The ECB raised its deposit rate from 1.5 per cent to 2 per cent, its highest level since the global financial crisis in 2008, and signalled that it would increase borrowing costs repeatedly by half a point in the coming months.
“Interest rates will still have to rise significantly at a steady pace to reach levels that are sufficiently restrictive to ensure a timely return of inflation,” the ECB said.
Christine Lagarde, ECB president, said during a press conference on Thursday that it was “pretty much obvious that on the basis of the data we have at the moment” that rate-setters expected “to raise interest rates at a 50 basis-point pace for a period of time”.

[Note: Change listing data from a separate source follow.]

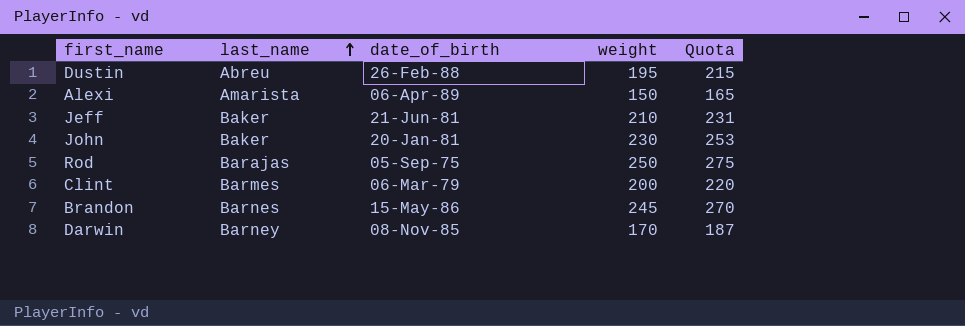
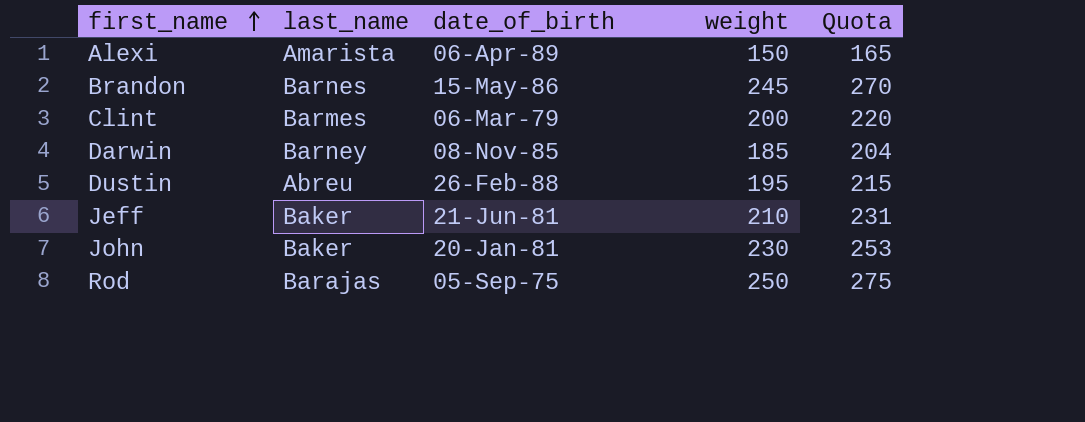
row order: last_name ascending -> first_name ascending
Darwin | weight: 170 -> 185
Darwin | Quota: 187 -> 204

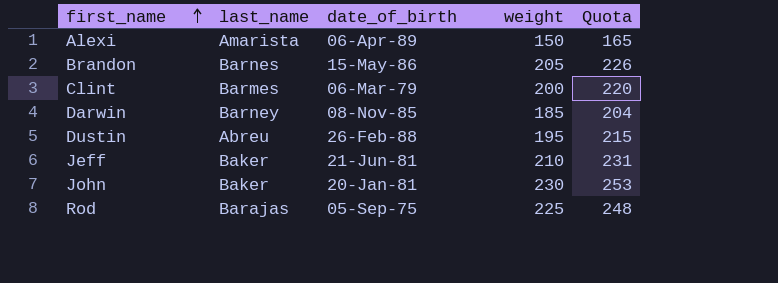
Brandon | weight: 245 -> 205
Brandon | Quota: 270 -> 226
Rod | weight: 250 -> 225
Rod | Quota: 275 -> 248

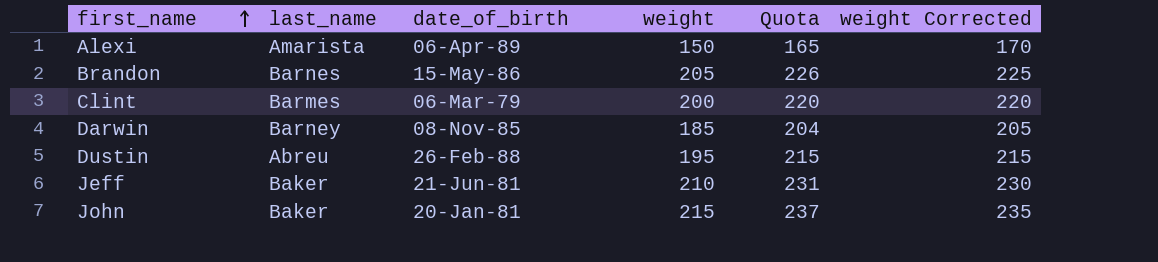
column weight Corrected | formula: none -> [weight] + 20
row Rod: Barajas | 05-Sep-75 | 225 | 248 -> none
John | weight: 230 -> 215
John | Quota: 253 -> 237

Lagarde added: “We have made progress over the past few months but we have more ground to cover, we have further to go.”
Investors viewed the remarks as hawkish, with governments’ borrowing costs and the euro rising.
The yield on the 10-year German government bond soared by 0.27 percentage points to 2.4 per cent, the highest level since 2008.

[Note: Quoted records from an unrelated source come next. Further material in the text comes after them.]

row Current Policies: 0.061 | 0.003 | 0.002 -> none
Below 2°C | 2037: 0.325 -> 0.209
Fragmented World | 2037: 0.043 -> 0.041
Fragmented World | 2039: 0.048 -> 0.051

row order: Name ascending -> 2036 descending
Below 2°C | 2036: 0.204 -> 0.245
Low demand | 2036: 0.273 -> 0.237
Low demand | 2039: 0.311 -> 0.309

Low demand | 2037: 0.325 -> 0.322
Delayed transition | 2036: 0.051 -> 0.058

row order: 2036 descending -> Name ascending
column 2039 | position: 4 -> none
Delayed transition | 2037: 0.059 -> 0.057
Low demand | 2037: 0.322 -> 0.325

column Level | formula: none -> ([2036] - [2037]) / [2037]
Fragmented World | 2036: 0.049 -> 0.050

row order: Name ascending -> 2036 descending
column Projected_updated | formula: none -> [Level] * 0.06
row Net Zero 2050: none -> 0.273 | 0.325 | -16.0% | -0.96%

The yield on the 10-year Italian bond added 0.24 percentage points to hit 4.09 per cent. Yields rise when bond prices fall.
The euro strengthened 0.2 per cent against the dollar to $1.07, erasing earlier losses.
Eurozone stocks were muted, with the regional Stoxx 600 index down 1.2 per cent on the day, while Germany’s Dax fell 1.4 per cent.
The decision comes after the US Federal Reserve, the Bank of England and the Swiss National Bank all raised rates by half a point this week, down from previous 0.75-point moves. In its previous two rate-setting meetings, the ECB raised borrowing costs by 0.75 percentage points each time.
By lifting rates in smaller increments, central banks on both sides of the Atlantic are responding to signs that inflation has peaked in many countries. The US and European economies appear increasingly likely to slide into recession in the coming months.
Further rate rises in the euro area were needed as “inflation remains far too high” and was set to remain above the central bank’s 2 per cent target “for too long”, the ECB said.
Eurozone inflation fell from a record high of 10.6 per cent in October to 10 per cent in November. However, the bank on Thursday lifted its inflation forecast for this year to 8.4 per cent, 6.3 per cent next year and 3.4 per cent in 2024. It said inflation would be 2.3 per cent in 2025, implying that tighter credit conditions were needed to bring inflation down to target.
Lagarde said the higher estimates were based on the view that food and energy prices would rise by more than expected in the coming months.
The ECB has now increased interest rates at each of its past four meetings by a total of 2.5 percentage points, its most aggressive set of rises since the euro was created in 1999.
The central bank on Thursday also announced plans to start shrinking its €5tn bond portfolio it had acquired over the past eight years. It will initially shrink the debt pile by €15bn a month through a partial reduction of the amount of maturing bonds it replaces with new purchases from next March. It will review the pace of the operation in the summer.
The bank said it would “regularly reassess the pace” of shrinking its balance sheet, “to ensure it remains consistent with the overall monetary policy strategy and stance, to preserve market functioning, and to maintain firm control over short-term money market conditions”.